The Fourth Circuit upheld West Virginia’s ban on Medicaid coverage for gender-affirming surgeries. Reuters reported the appeals court reversed a lower-court ruling and became the first federal appeals court to uphold such a law. Source: Reuters Why it Matters: This is a major federal-court win for the state with direct Medicaid-policy implications.

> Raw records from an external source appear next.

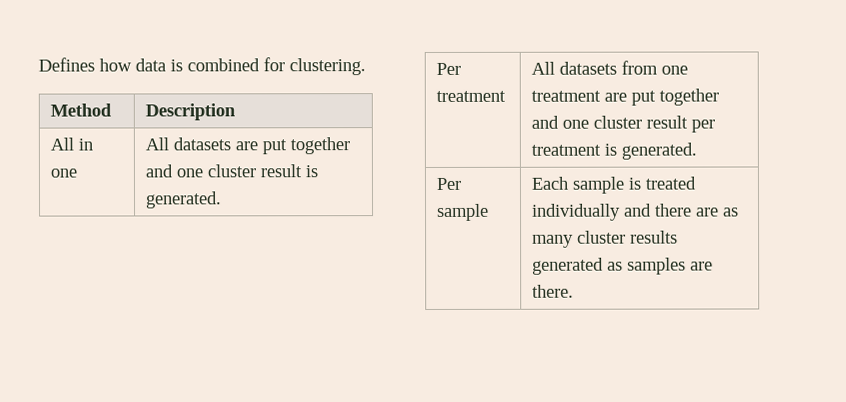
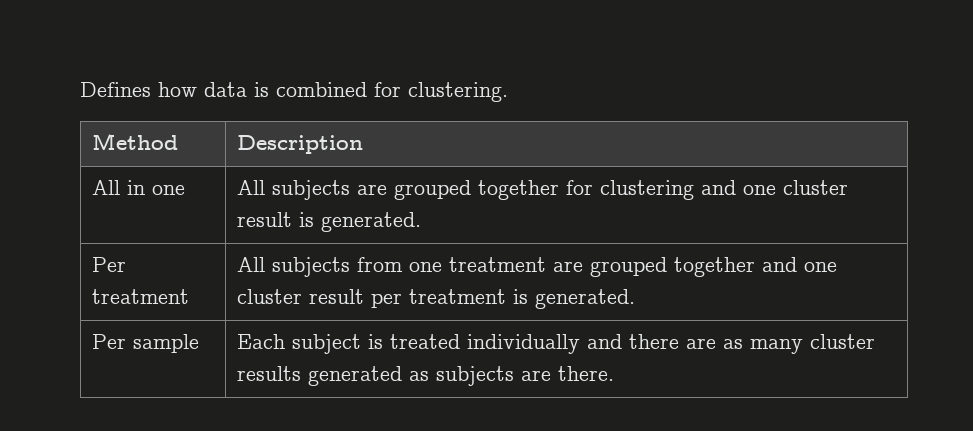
- All in one | All datasets are put together and one cluster result is generated.
+ All in one | All subjects are grouped together for clustering and one cluster result is generated.
- Per treatment | All datasets from one treatment are put together and one cluster result per treatment is generated.
+ Per treatment | All subjects from one treatment are grouped together and one cluster result per treatment is generated.
- Per sample | Each sample is treated individually and there are as many cluster results generated as samples are there.
+ Per sample | Each subject is treated individually and there are as many cluster results generated as subjects are there.

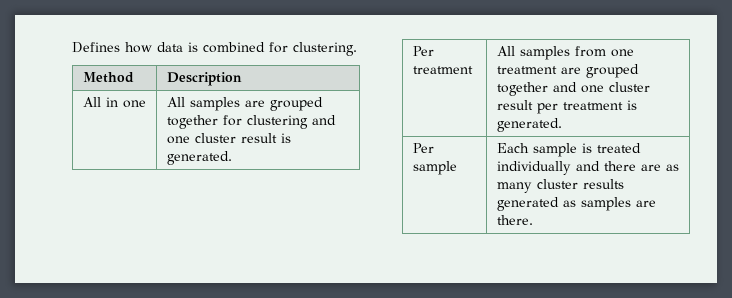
- All in one | All subjects are grouped together for clustering and one cluster result is generated.
+ All in one | All samples are grouped together for clustering and one cluster result is generated.
- Per treatment | All subjects from one treatment are grouped together and one cluster result per treatment is generated.
+ Per treatment | All samples from one treatment are grouped together and one cluster result per treatment is generated.
- Per sample | Each subject is treated individually and there are as many cluster results generated as subjects are there.
+ Per sample | Each sample is treated individually and there are as many cluster results generated as samples are there.

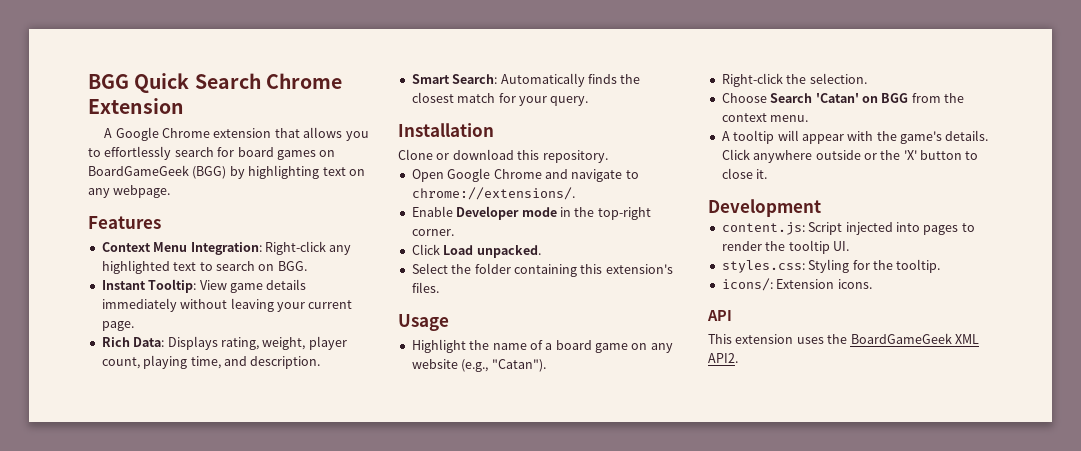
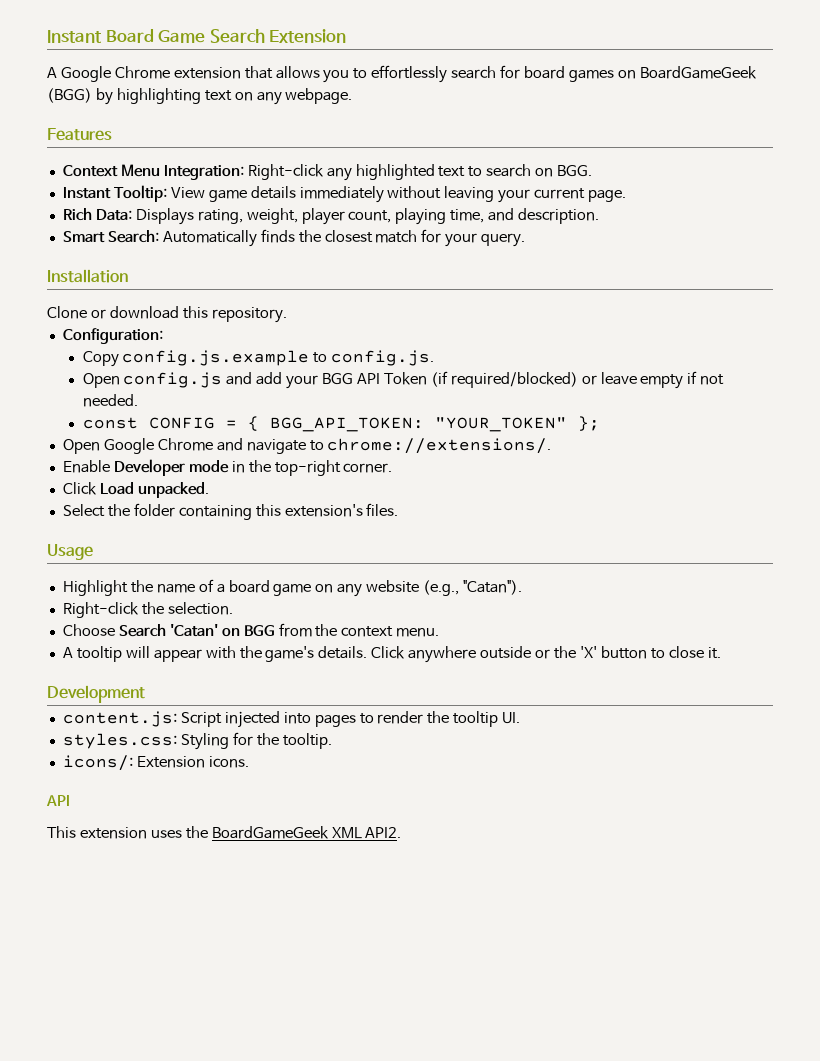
- BGG Quick Search Chrome Extension
+ Instant Board Game Search Extension
+ Configuration:
+ Copy config.js.example to config.js.
+ Open config.js and add your BGG API Token (if required/blocked) or leave empty if not needed.
+ const CONFIG = { BGG_API_TOKEN: "YOUR_TOKEN" };

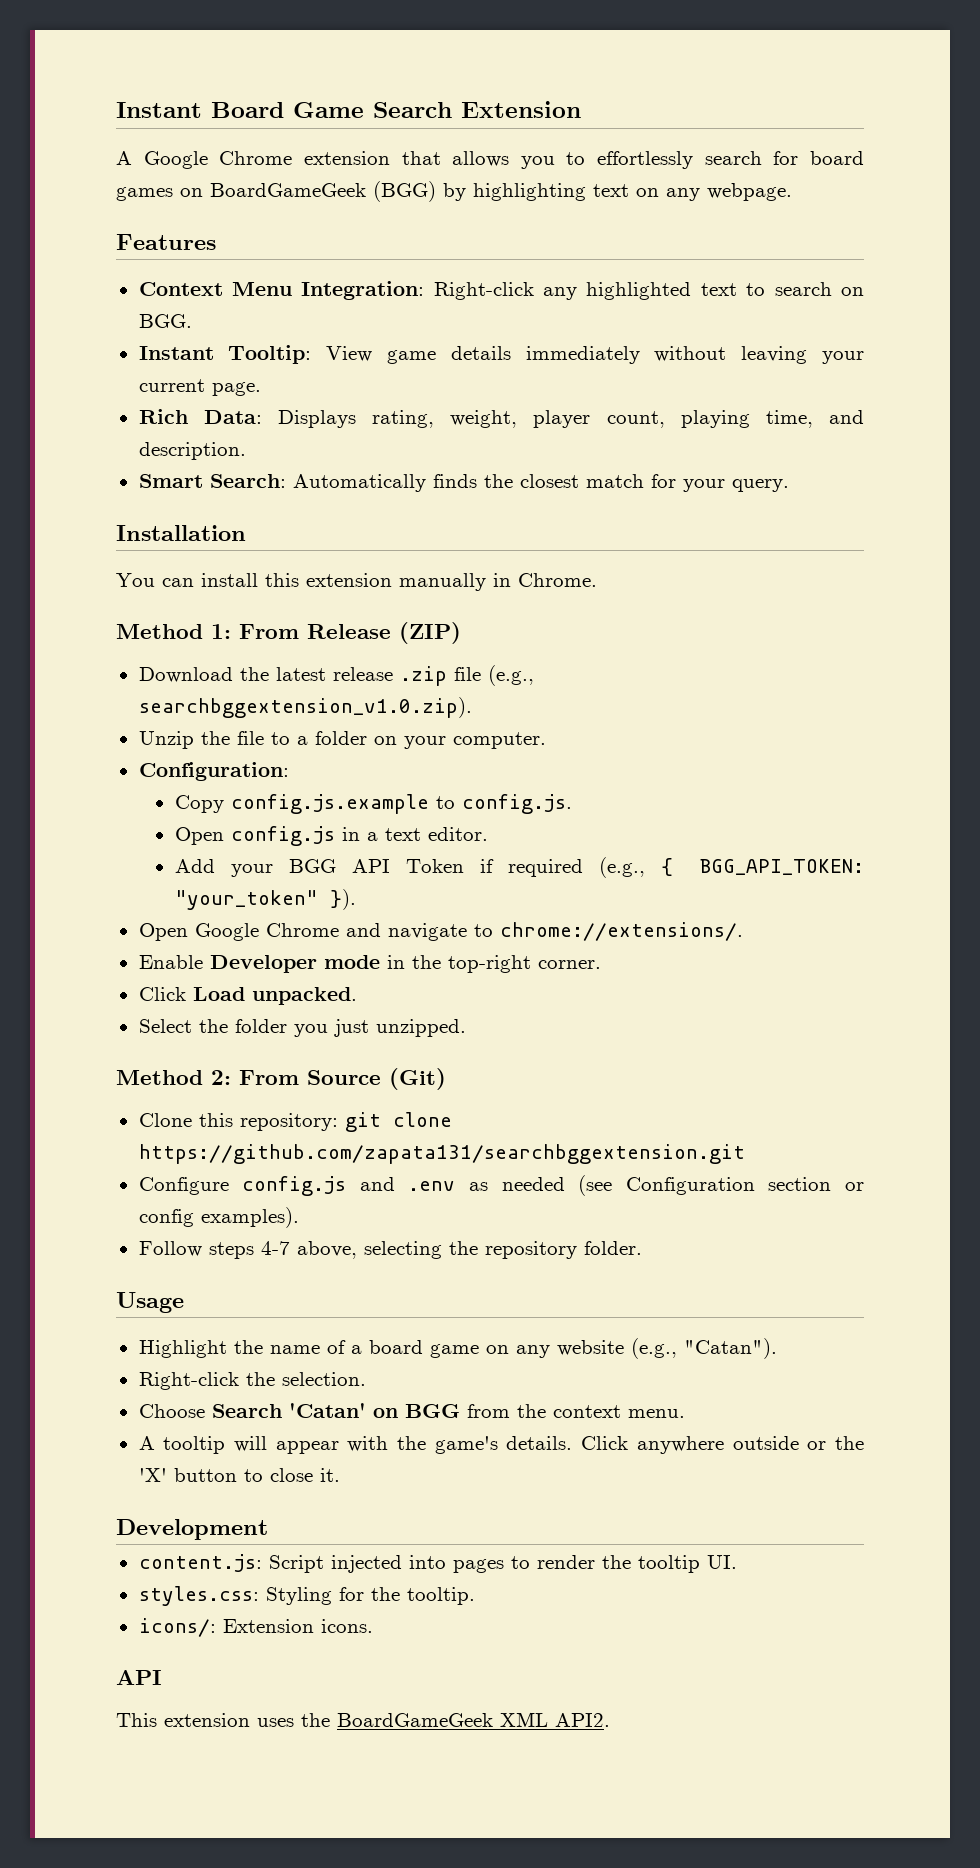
- Clone or download this repository.
+ You can install this extension manually in Chrome.
+ Method 1: From Release (ZIP)
+ Download the latest release .zip file (e.g., searchbggextension_v1.0.zip).
+ Unzip the file to a folder on your computer.
- Open config.js and add your BGG API Token (if required/blocked) or leave empty if not needed.
- const CONFIG = { BGG_API_TOKEN: "YOUR_TOKEN" };
+ Open config.js in a text editor.
+ Add your BGG API Token if required (e.g., { BGG_API_TOKEN: "your_token" }).
- Select the folder containing this extension's files.
+ Select the folder you just unzipped.
+ Method 2: From Source (Git)
+ Clone this repository: git clone https://github.com/zapata131/searchbggextension.git
+ Configure config.js and .env as needed (see Configuration section or config examples).
+ Follow steps 4-7 above, selecting the repository folder.

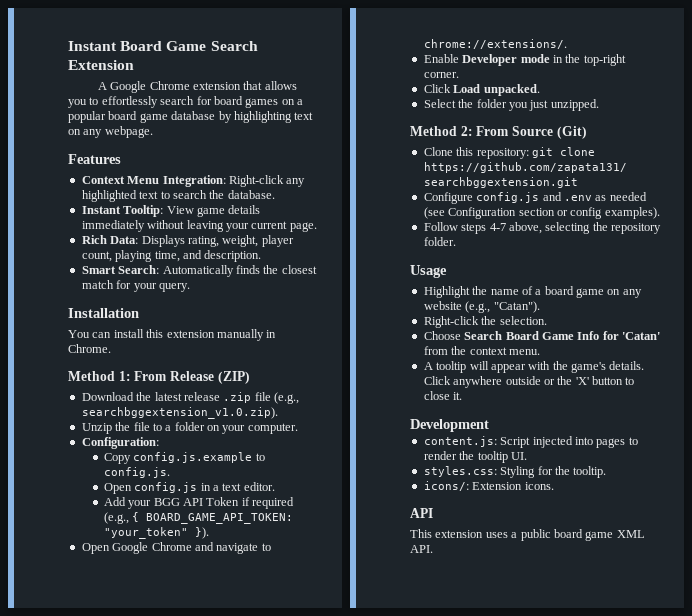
- A Google Chrome extension that allows you to effortlessly search for board games on BoardGameGeek (BGG) by highlighting text on any webpage.
+ A Google Chrome extension that allows you to effortlessly search for board games on a popular board game database by highlighting text on any webpage.
- Context Menu Integration: Right-click any highlighted text to search on BGG.
+ Context Menu Integration: Right-click any highlighted text to search the database.
- Add your BGG API Token if required (e.g., { BGG_API_TOKEN: "your_token" }).
+ Add your BGG API Token if required (e.g., { BOARD_GAME_API_TOKEN: "your_token" }).
- Choose Search 'Catan' on BGG from the context menu.
+ Choose Search Board Game Info for 'Catan' from the context menu.
- This extension uses the BoardGameGeek XML API2.
+ This extension uses a public board game XML API.

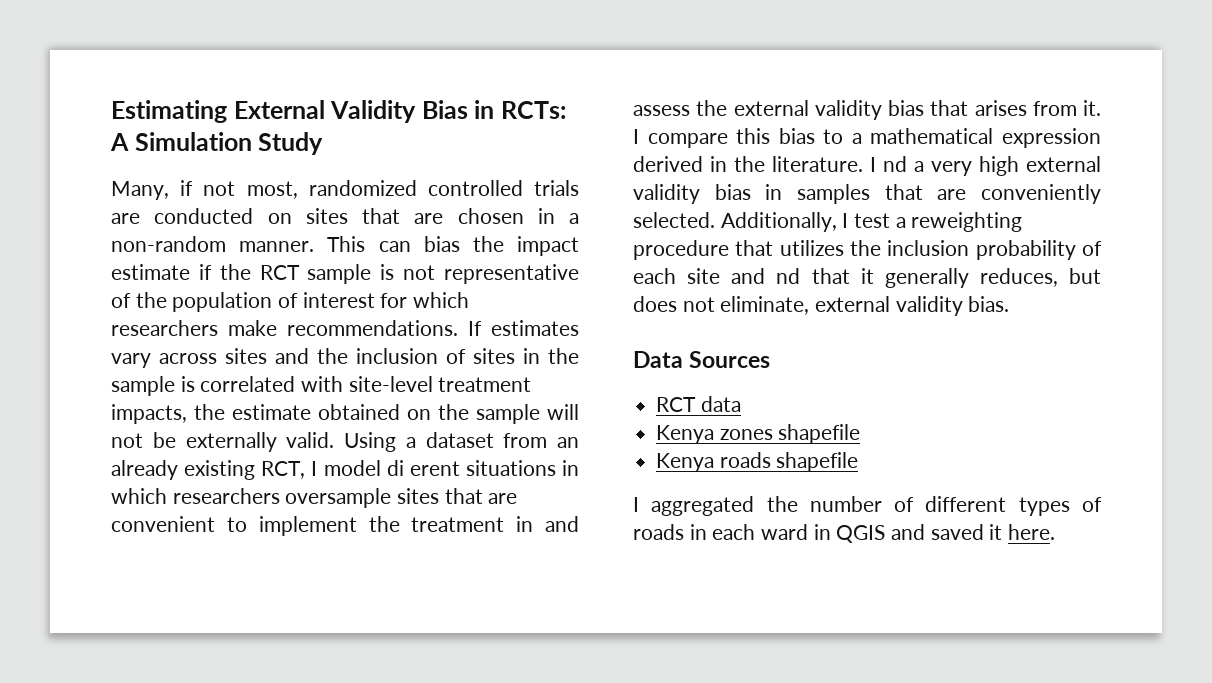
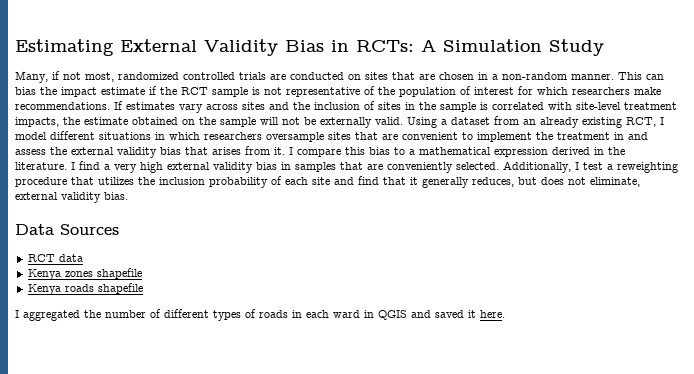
- Using a dataset from an already existing RCT, I model di erent situations in which researchers oversample sites that are convenient to implement the treatment in and assess the external validity bias that arises from it.
+ Using a dataset from an already existing RCT, I model different situations in which researchers oversample sites that are convenient to implement the treatment in and assess the external validity bias that arises from it.
- I nd a very high external validity bias in samples that are conveniently selected.
+ I find a very high external validity bias in samples that are conveniently selected.
- Additionally, I test a reweighting procedure that utilizes the inclusion probability of each site and nd that it generally reduces, but does not eliminate, external validity bias.
+ Additionally, I test a reweighting procedure that utilizes the inclusion probability of each site and find that it generally reduces, but does not eliminate, external validity bias.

Capito and Justice joined a bipartisan push for stronger trade enforcement on imported rebar. Capito’s office said the senators asked the U.S. International Trade Commission to review antidumping and countervailing-duty cases involving Algeria, Bulgaria, Egypt, and Vietnam. Source: Sen. Shelley Moore Capito Why it Matters: West Virginia’s steel and construction-supply chain interests are squarely in the frame here.
USDA highlighted $294.2 million invested across West Virginia communities. USDA Rural Development said Administrator J.R. Claeys visited the state Thursday to spotlight manufacturing, economic-development, and domestic-energy opportunities. Source: USDA Rural Development Why it Matters: That is fresh federal money-and-messaging aimed directly at WV growth sectors.
Business & Industry
The Greenbrier County Commission approved a $6.16 million broadband contract. WVDN reported commissioners approved a recommendation to award the “Gig Ready” broadband project contract to Telecommunications Solutions LLC for $6,155,157.67. Source: West Virginia Daily News Why it Matters: Local broadband buildout remains one of the clearest statewide economic-competitiveness and infrastructure stories.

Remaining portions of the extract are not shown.